Has the recession killed green investing?
May 19, 2009
Has the recession killed green investing?

YES, says Duncan Glassey, founder of Wealthflow LLP:

"It would be relatively easy for me to present short-term economic factors against the success of 'green investing'. There are plenty of them: the fall in the oil price has made energy from alternative sources much less economic; finance for new technology is much harder to come by; increased risk aversion among investors means fewer people are prepared to back blue-sky companies; big corporates have weightier things on their minds than burnishing their green credentials. And so on.

But that would be missing the point - which is that green investing had become yet another fashionable investment bubble, one that shared the shortcomings of every other investment bubble.

Green investing is concept investing. You're being encouraged to buy into the idea that certain types of companies can deliver above-average returns because demand for their products, services and technology is growing unusually rapidly. Even leaving aside the fact that innovation itself is rarely a guarantee of high returns, this idea is flawed - because high returns only ever come with increased risk. Yet the concept of a risk premium is rarely discussed by green investing cheerleaders.

Now is the time to listen to a smarter story. In the long run, the only way to invest is to build a diversified portfolio which minimises volatility and focuses on returns across the entire spread of assets and geographies.
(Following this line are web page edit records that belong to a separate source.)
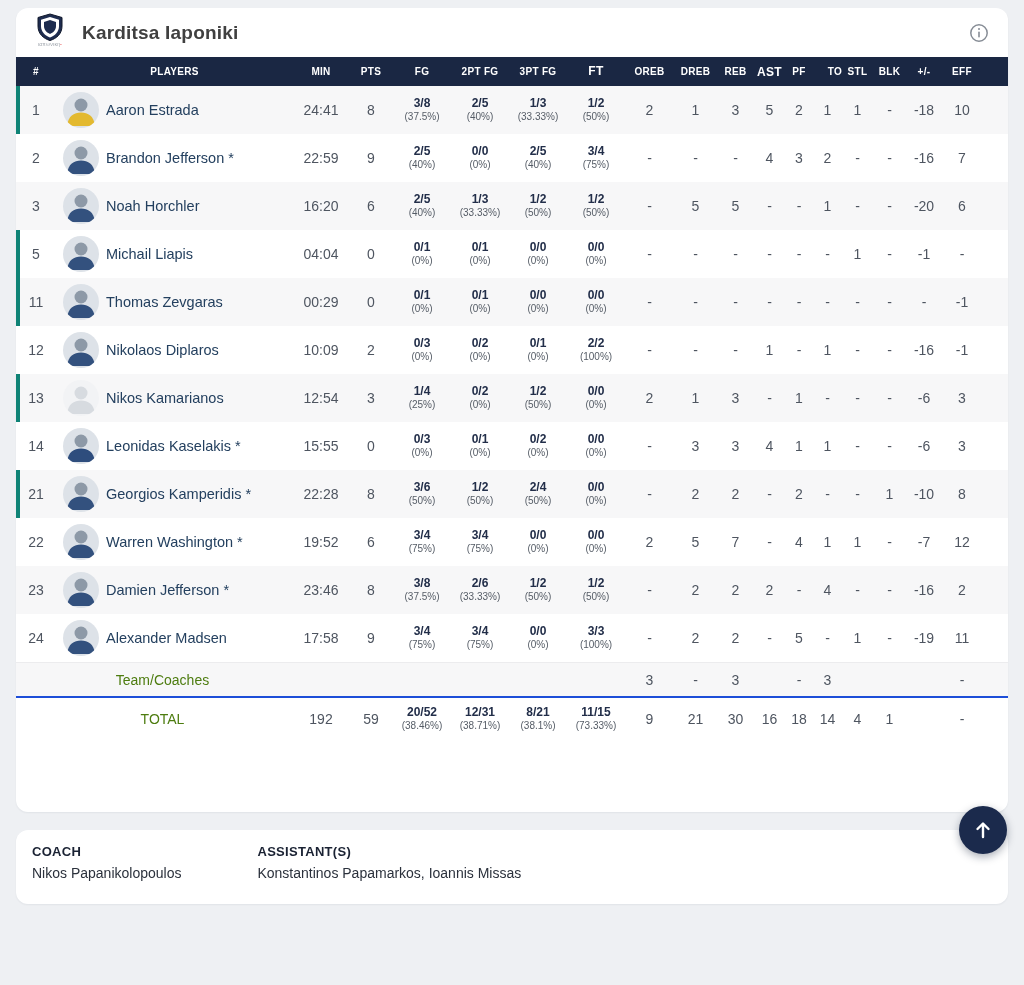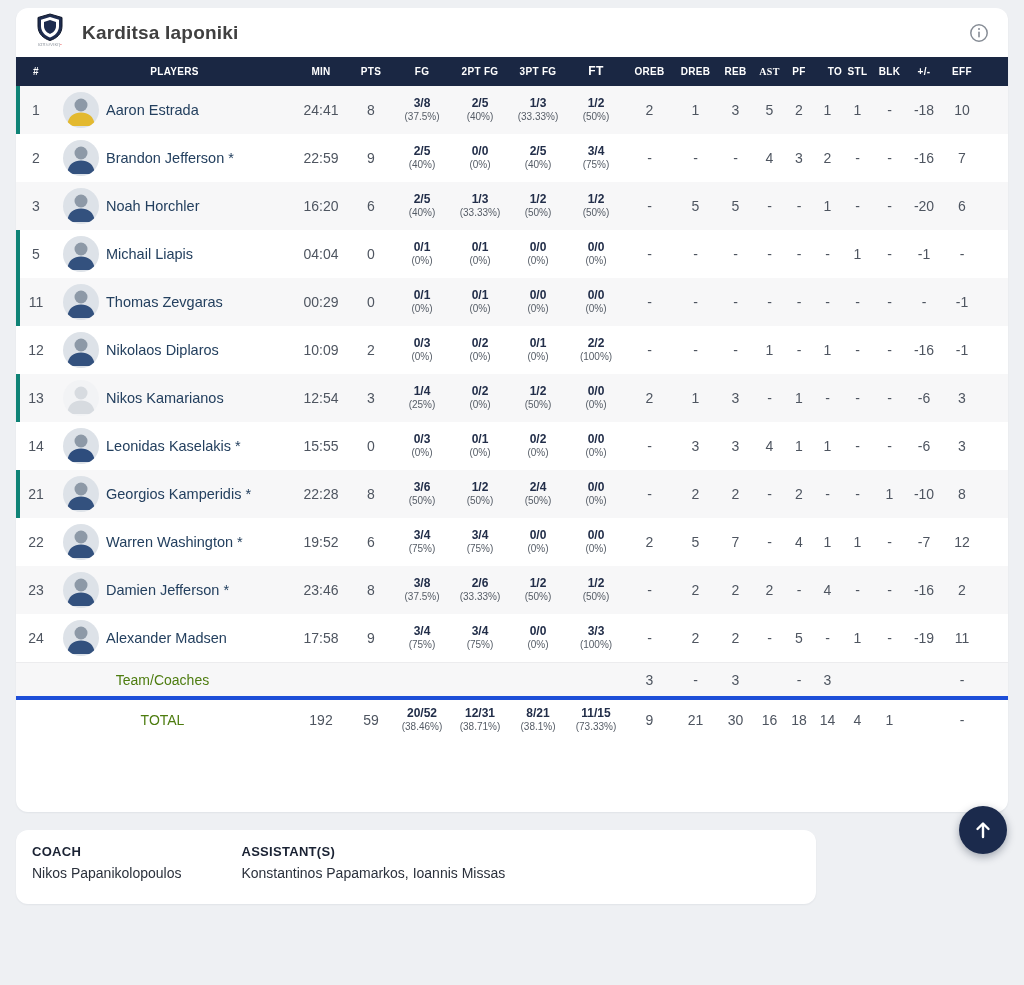--- a/index.html
+++ b/index.html
@@ -11,21 +11,21 @@
     overflow:hidden;
     color:#3f4550;
   }
   .card {
     position:absolute;
     background:#fff;
     border-radius:12px;
     box-shadow:0 1px 2px rgba(20,30,50,.06);
   }
   .main-card { left:16px; top:8px; width:992px; height:804px; overflow:hidden; }
-  .staff-card { left:16px; top:830px; width:800px; height:74px; padding:14px 16px; display:flex; gap:60px; }
+  .staff-card { left:16px; top:830px; width:992px; height:74px; padding:14px 16px; display:flex; gap:76px; }
 
   
   .card-header { height:49px; display:flex; align-items:center; padding:0 18px 0 16px; }
   .logo { width:36px; height:40px; margin-right:14px; display:flex; flex-direction:column; align-items:center; }
   .logo svg { display:block; }
   .logo-sub { font-size:5px; color:#9aa0a8; letter-spacing:.3px; line-height:5px; margin-top:1px; }
   .logo-sub .dot { color:#e03131; font-weight:bold; }
   .team-title { font-size:19px; font-weight:800; color:#404040; letter-spacing:.2px; }
   .spacer { flex:1; }
   .info-btn { width:22px; height:22px; display:flex; align-items:center; justify-content:center; cursor:pointer; }
@@ -58,21 +58,21 @@
 
   .avatar { width:36px; height:36px; border-radius:50%; background:#dde2e8; overflow:hidden; }
   .avatar svg { display:block; width:36px; height:36px; }
   .avatar .head { fill:#8d99a7; }
   .avatar .jersey { fill:#33517e; }
   .avatar.ph { background:#f2f3f5; }
   .avatar.ph .head, .avatar.ph .jersey { fill:#d7dbe0 !important; }
 
   .summary-row { display:flex; align-items:center; padding-right:26px; }
   .tc-row { height:34px; background:#f7f7f8; border-top:1px solid #ececee; }
-  .total-row { height:44px; background:#fff; border-top:4px solid #1d4ed8; }
+  .total-row { height:44px; background:#fff; border-top:2px solid #1d4ed8; }
   .c-label { flex:1 1 auto; text-align:center; padding-left:16px; font-size:14px; color:#4d7c0f; }
 
   
   .legend { padding:16px 16px 0 16px; font-size:13px; color:#6a717c; }
   .legend-line { display:flex; align-items:center; margin-bottom:9px; }
   .oncourt-chip { width:4px; height:14px; background:#0f8376; margin-right:6px; }
 
   
   .staff-label { font-size:13px; font-weight:800; color:#1a2233; letter-spacing:.3px; margin-bottom:6px; }
   .staff-value { font-size:14px; color:#2b313c; }
@@ -114,21 +114,21 @@
     <div class="cell c-name" style="color:#fff;font-size:10px;text-align:center;font-weight:bold;">PLAYERS</div>
     <div class="cell c-min" style="color:#fff;font-size:10px;">MIN</div>
     <div class="cell c-pts" style="color:#fff;font-size:10px;">PTS</div>
     <div class="cell c-shot" style="color:#fff;font-size:10px;">FG</div>
     <div class="cell c-shot" style="color:#fff;font-size:10px;">2PT FG</div>
     <div class="cell c-shot" style="color:#fff;font-size:10px;">3PT FG</div>
     <div class="cell c-shot" style="color:#fff;font-size:12px;">FT</div>
     <div class="cell c-oreb" style="color:#fff;font-size:10px;">OREB</div>
     <div class="cell c-dreb" style="color:#fff;font-size:10px;">DREB</div>
     <div class="cell c-reb" style="color:#fff;font-size:10px;">REB</div>
-    <div class="cell c-ast" style="color:#fff;font-size:10px;font-family:Liberation Serif, serif;">AST</div>
+    <div class="cell c-ast" style="color:#fff;font-size:12px;">AST</div>
     <div class="cell c-pf" style="color:#fff;font-size:10px;">PF</div>
     <div class="cell c-to" style="color:#fff;font-size:10px;text-align:right;">TO</div>
     <div class="cell c-stl" style="color:#fff;font-size:10px;">STL</div>
     <div class="cell c-blk" style="color:#fff;font-size:10px;">BLK</div>
     <div class="cell c-pm" style="color:#fff;font-size:10px;">+/-</div>
     <div class="cell c-eff" style="color:#fff;font-size:10px;">EFF</div>
   </div>
 
   <div>
       <div class="row alt on-court">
Don't fall into the trap of being talked into individual strategies and new paradigms such as 'green investing'.

Maintaining a focus on diversity and overall returns in the face of a bandwagon is hard, and investing themes don't come much bigger or more powerful than saving the planet. Nobody wants to miss out on big gains, however ephemeral they may turn out to be. Staying true to your investment aims requires real discipline. Unfortunately, the majority of stockbrokers and IFAs continue to peddle crystal-ball gazing as professional investment management, buying and selling based on hunches and perceived wisdom.

How to do it? A belief that markets work and are efficient, and that capitalism is productive and virtuous, is a good place to start. Stick to the plan, and don't get distracted by the investment fads of the day."
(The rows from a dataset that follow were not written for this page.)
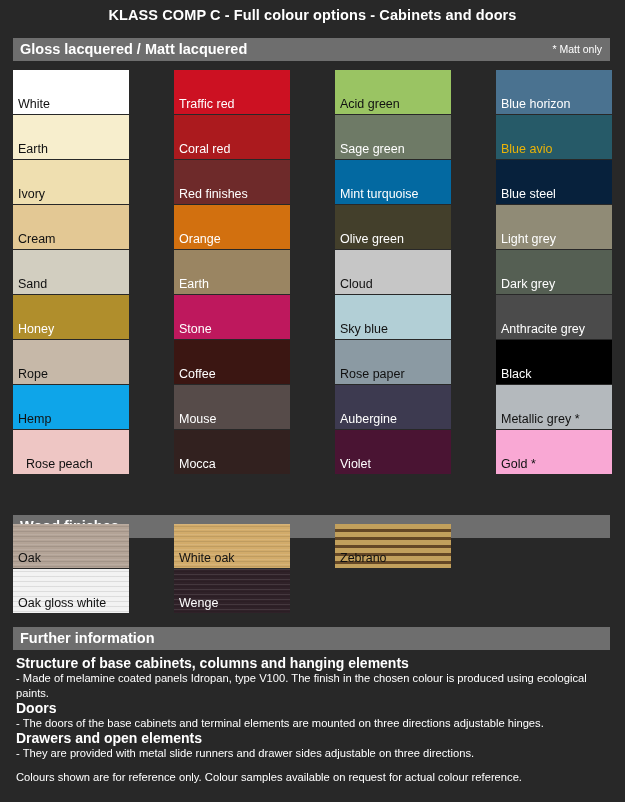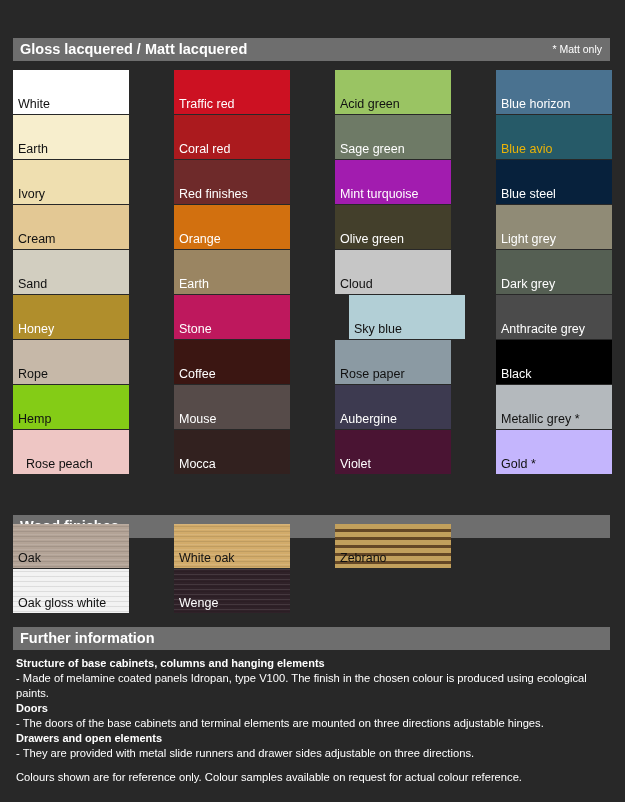--- a/index.html
+++ b/index.html
@@ -86,21 +86,21 @@
 
   
   .info-block {
     position: absolute;
     left: 16px;
     top: 656px;
     width: 600px;
     color: #ffffff;
   }
   .info-block .h {
-    font-size: 11px;
+    font-size: 14px;
     font-weight: bold;
     line-height: 15px;
   }
   .info-block .p {
     font-size: 11.2px;
     font-weight: normal;
     line-height: 15px;
   }
   .footnote {
     position: absolute;
@@ -110,20 +110,21 @@
     color: #ffffff;
     font-size: 11.2px;
     line-height: 15px;
   }
 </style>
 </head>
 <body>
 
 <div class="page">
 
+  <div class="main-title">KLASS COMP C - Full colour options - Cabinets and doors</div>
 
   <div class="section-bar" id="bar-gloss">
     <span class="sb-title">Gloss lacquered / Matt lacquered</span>
     <span class="sb-note">* Matt only</span>
   </div>
 
   <div id="colour-grid">
       <div class="swatch" style="left: 13px; top: 70px; background: rgb(255, 255, 255);">
         <span class="label" style="color: rgb(17, 17, 17);">White</span>
       </div>
@@ -138,21 +139,21 @@
       </div>
       <div class="swatch" style="left: 13px; top: 250px; background: rgb(210, 206, 192);">
         <span class="label" style="color: rgb(17, 17, 17);">Sand</span>
       </div>
       <div class="swatch" style="left: 13px; top: 295px; background: rgb(176, 142, 44);">
         <span class="label" style="color: rgb(255, 255, 255);">Honey</span>
       </div>
       <div class="swatch" style="left: 13px; top: 340px; background: rgb(198, 184, 168);">
         <span class="label" style="color: rgb(17, 17, 17);">Rope</span>
       </div>
-      <div class="swatch" style="left: 13px; top: 385px; background: #84cc16;">
+      <div class="swatch" style="left: 13px; top: 385px; background: #0ea5e9;">
         <span class="label" style="color: rgb(17, 17, 17);">Hemp</span>
       </div>
       <div class="swatch" style="left: 13px; top: 430px; background: rgb(238, 198, 196);">
         <span class="label" style="color: rgb(17, 17, 17); margin-left: 8px;">Rose peach</span>
       </div>
       <div class="swatch" style="left: 174px; top: 70px; background: rgb(204, 17, 34);">
         <span class="label" style="color: rgb(255, 255, 255);">Traffic red</span>
       </div>
       <div class="swatch" style="left: 174px; top: 115px; background: rgb(171, 26, 30);">
         <span class="label" style="color: rgb(255, 255, 255);">Coral red</span>
@@ -177,30 +178,30 @@
       </div>
       <div class="swatch" style="left: 174px; top: 430px; background: rgb(50, 33, 31);">
         <span class="label" style="color: rgb(255, 255, 255);">Mocca</span>
       </div>
       <div class="swatch" style="left: 335px; top: 70px; background: rgb(154, 196, 99);">
         <span class="label" style="color: rgb(17, 17, 17);">Acid green</span>
       </div>
       <div class="swatch" style="left: 335px; top: 115px; background: rgb(110, 122, 102);">
         <span class="label" style="color: rgb(255, 255, 255);">Sage green</span>
       </div>
-      <div class="swatch" style="left: 335px; top: 160px; background: #a21caf;">
+      <div class="swatch" style="left: 335px; top: 160px; background: #0369a1;">
         <span class="label" style="color: rgb(255, 255, 255);">Mint turquoise</span>
       </div>
       <div class="swatch" style="left: 335px; top: 205px; background: rgb(67, 63, 43);">
         <span class="label" style="color: rgb(255, 255, 255);">Olive green</span>
       </div>
       <div class="swatch" style="left: 335px; top: 250px; background: rgb(198, 198, 198);">
         <span class="label" style="color: rgb(17, 17, 17);">Cloud</span>
       </div>
-      <div class="swatch" style="left: 349px; top: 295px; background: rgb(178, 207, 214);">
+      <div class="swatch" style="left: 335px; top: 295px; background: rgb(178, 207, 214);">
         <span class="label" style="color: rgb(17, 17, 17);">Sky blue</span>
       </div>
       <div class="swatch" style="left: 335px; top: 340px; background: rgb(139, 154, 163);">
         <span class="label" style="color: rgb(17, 17, 17);">Rose paper</span>
       </div>
       <div class="swatch" style="left: 335px; top: 385px; background: rgb(61, 58, 80);">
         <span class="label" style="color: rgb(255, 255, 255);">Aubergine</span>
       </div>
       <div class="swatch" style="left: 335px; top: 430px; background: rgb(74, 20, 51);">
         <span class="label" style="color: rgb(255, 255, 255);">Violet</span>
@@ -222,21 +223,21 @@
       </div>
       <div class="swatch" style="left: 496px; top: 295px; background: rgb(75, 75, 75);">
         <span class="label" style="color: rgb(255, 255, 255);">Anthracite grey</span>
       </div>
       <div class="swatch" style="left: 496px; top: 340px; background: rgb(0, 0, 0);">
         <span class="label" style="color: rgb(255, 255, 255);">Black</span>
       </div>
       <div class="swatch" style="left: 496px; top: 385px; background: rgb(180, 185, 189);">
         <span class="label" style="color: rgb(17, 17, 17);">Metallic grey *</span>
       </div>
-      <div class="swatch" style="left: 496px; top: 430px; background: #c4b5fd;">
+      <div class="swatch" style="left: 496px; top: 430px; background: #f9a8d4;">
         <span class="label" style="color: rgb(17, 17, 17);">Gold *</span>
       </div>
     </div>
 
   <div class="section-bar" id="bar-wood">
     <span class="sb-title">Wood finishes</span>
   </div>
 
   <div id="wood-grid">
       <div class="swatch" style="left: 13px; top: 524px; background: rgb(179, 163, 150);">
Wealthflow is an Edinburgh-based wealth management firm. www.wealthflow.com

NO, says Mark Robertson, Communications and Development Manager at EIRIS:

"You might think that governments and companies, under acute financial pressure in the midst of a grim recession, would be quietly burying their commitments to cutting carbon emissions and waste.

In fact, they're doing the reverse. At the recent G20 summit in London, leaders pledged to "make the best possible use of investment funded by fiscal stimulus programmes towards the goal of building a resilient, sustainable, and green recovery"
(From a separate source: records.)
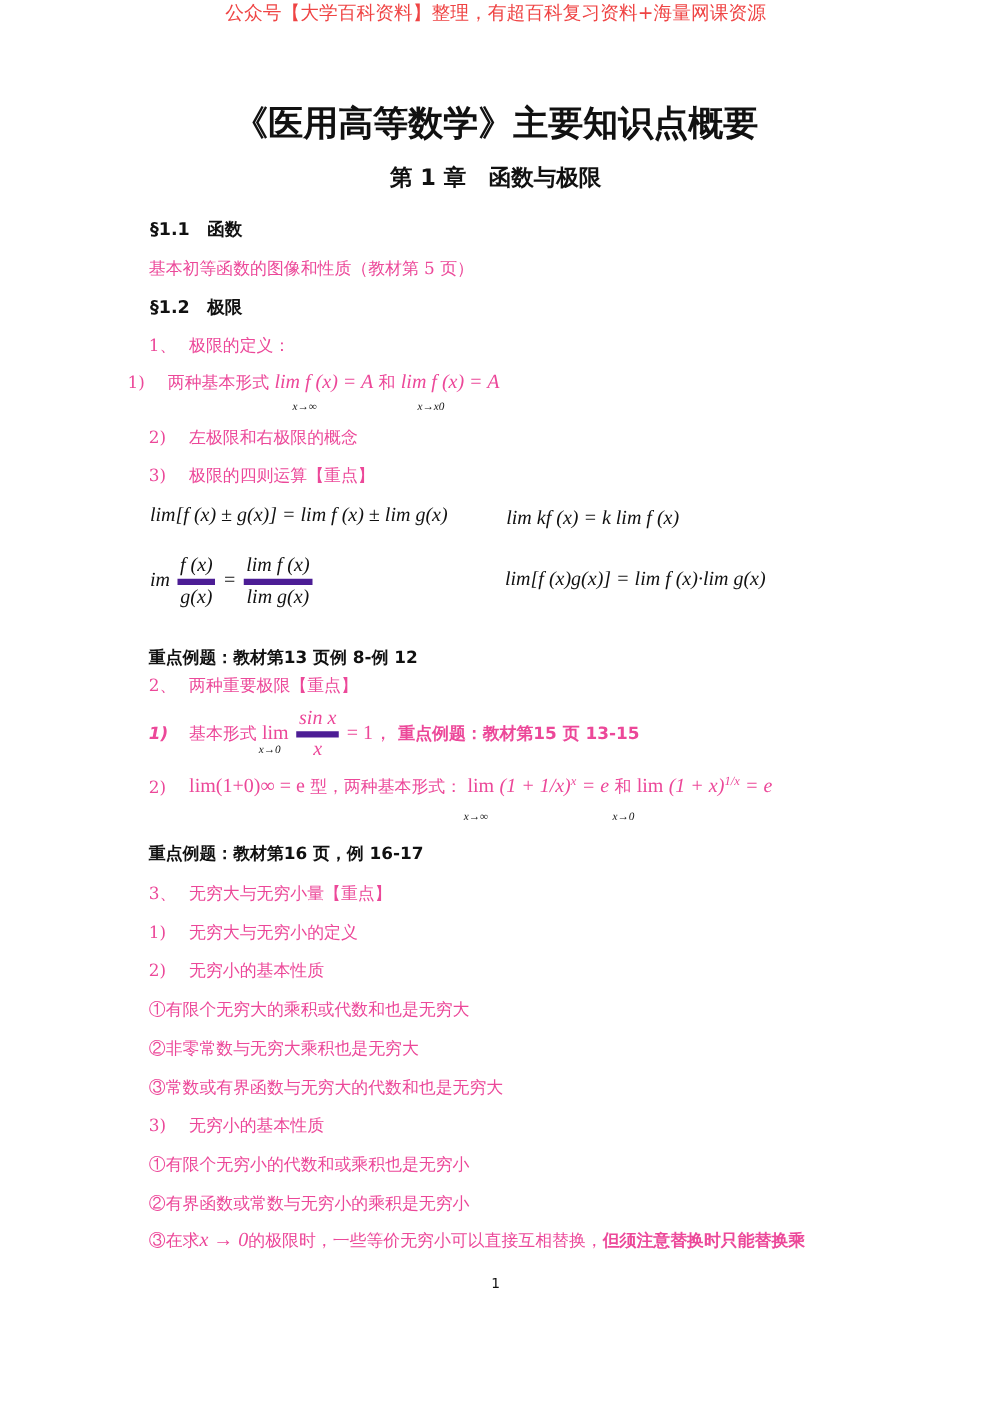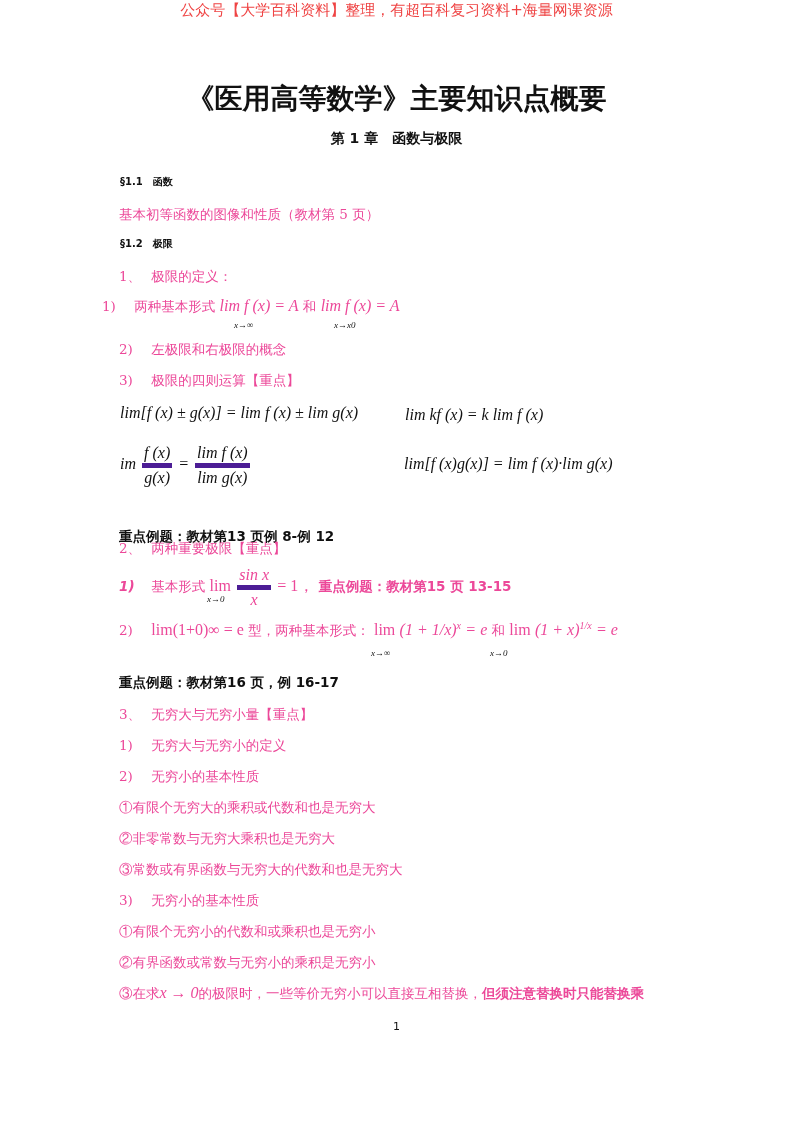--- a/index.html
+++ b/index.html
@@ -3,23 +3,23 @@
 <meta charset="utf-8">
 <style>
   html, body { margin: 0; padding: 0; background: #ffffff; }
   body { width: 793px; height: 1122px; position: relative; overflow: hidden;
          font-family: "DejaVu Serif", "Liberation Serif", serif; color: #111; }
   .abs { position: absolute; white-space: nowrap; }
   .header { top: 0; left: 0; width: 793px; text-align: center; font-size: 15px; line-height: 20px; color: #ef4444;
             font-family: "DejaVu Sans", sans-serif; }
   .title { top: 80px; left: 0; width: 793px; text-align: center; font-size: 28px; font-weight: bold;
            font-family: "DejaVu Sans", sans-serif; }
-  .chapter { top: 130px; left: 0; width: 793px; text-align: center; font-size: 14px; font-weight: bold;
+  .chapter { top: 130px; left: 0; width: 793px; text-align: center; font-size: 18px; font-weight: bold;
              font-family: "DejaVu Sans", sans-serif; }
-  .sec { font-size: 10px; font-weight: bold; font-family: "DejaVu Sans", sans-serif; }
+  .sec { font-size: 14px; font-weight: bold; font-family: "DejaVu Sans", sans-serif; }
   .p { font-size: 13.5px; color: #ec4899; }
   .bold { font-weight: bold; font-family: "DejaVu Sans", sans-serif; font-size: 13.5px; }
   .it { font-style: italic; }
   .math { font-family: "Liberation Serif", "DejaVu Serif", serif; font-size: 16px; }
   .sub { font-family: "Liberation Serif", serif; font-size: 9px; font-style: italic; position: absolute; }
   .frac { display: inline-block; vertical-align: middle; text-align: center; margin: 0 2px; }
   .frac .num { display: block; border-bottom: 5px solid #4c1d95; padding: 0 2px; line-height: 20px; }
   .frac .den { display: block; padding: 0 2px; line-height: 20px; }
   .page-num { top: 1020px; left: 0; width: 793px; text-align: center; font-size: 11px; font-family: "DejaVu Sans", sans-serif; }
   .num-label { display: inline-block; width: 28px; }
@@ -63,21 +63,21 @@
 <div class="abs math it" style="top:406px;left:405px;">lim kf (x) = k lim f (x)</div>
 
 <div class="abs math it" style="top:443px;left:120px;">
   <span>im</span>
   <span class="frac"><span class="num">f (x)</span><span class="den">g(x)</span></span>
   <span>=</span>
   <span class="frac"><span class="num">lim f (x)</span><span class="den">lim g(x)</span></span>
 </div>
 <div class="abs math it" style="top:455px;left:404px;">lim[f (x)g(x)] = lim f (x)·lim g(x)</div>
 
-<div class="abs bold" style="top:528px;left:119px;">重点例题：教材第13 页例 8-例 12</div>
+<div class="abs bold" style="top:517px;left:119px;">重点例题：教材第13 页例 8-例 12</div>
 
 <div class="abs p" style="top:540px;left:119px;">
   <span class="num-label">2、</span>
   <span>两种重要极限【重点】</span>
 </div>
 
 <div class="abs p" style="top:565px;left:119px;">
   <span class="num-label bold it">1)</span>
   <span>基本形式</span>
   <span class="math">lim</span>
Major economies including the US, UK, China and Korea have announced detailed green stimulus packages as part of their recovery plans. Clean energy and efficiency comprise about 14 per cent of the American Recovery and Reinvestment Act of 2009. Not only will does this help to bridge short-term funding gaps of green technologies which might arise from the economic downturn, it also sets the scene for longer-term sustainable growth.

Climate change is financially significant to companies, too. It presents a systemic risk, and the Stern Review clarifies the threats posed to the economy and the financial impact of not addressing climate change. Increasingly, major companies recognise the long-term commitment that is needed to address climate and other key environmental issues. Despite the economic downturn, major companies such as Marks and Spencer are sticking with green initiatives, as they recognize the significant efficiencies to be gained in doing so.

The short-term slump in commodity prices is unlikely to affect the long-term economics of renewable energy sources. Growth in emerging markets alone will push up energy prices in time, while mandatory carbon reporting, the increased roll-out of emissions trading and America's desire to reduce its reliance on imported oil will all make alternative energy economically more attractive.

Despite the financial crisis and economic recession, renewable energy continues to attract significant interest from investors. A recent Deutsche Bank survey of institutional investors representing over $1 trillion in assets, found that 49 per cent are 'more likely' or 'much more likely' to increase their exposure to green energy now than they were a year ago.

It’s likely that governments, companies and investors will continue to provide the crucial long-term global support for green industries that’s needed to mitigate climate change and build a more global sustainable economy."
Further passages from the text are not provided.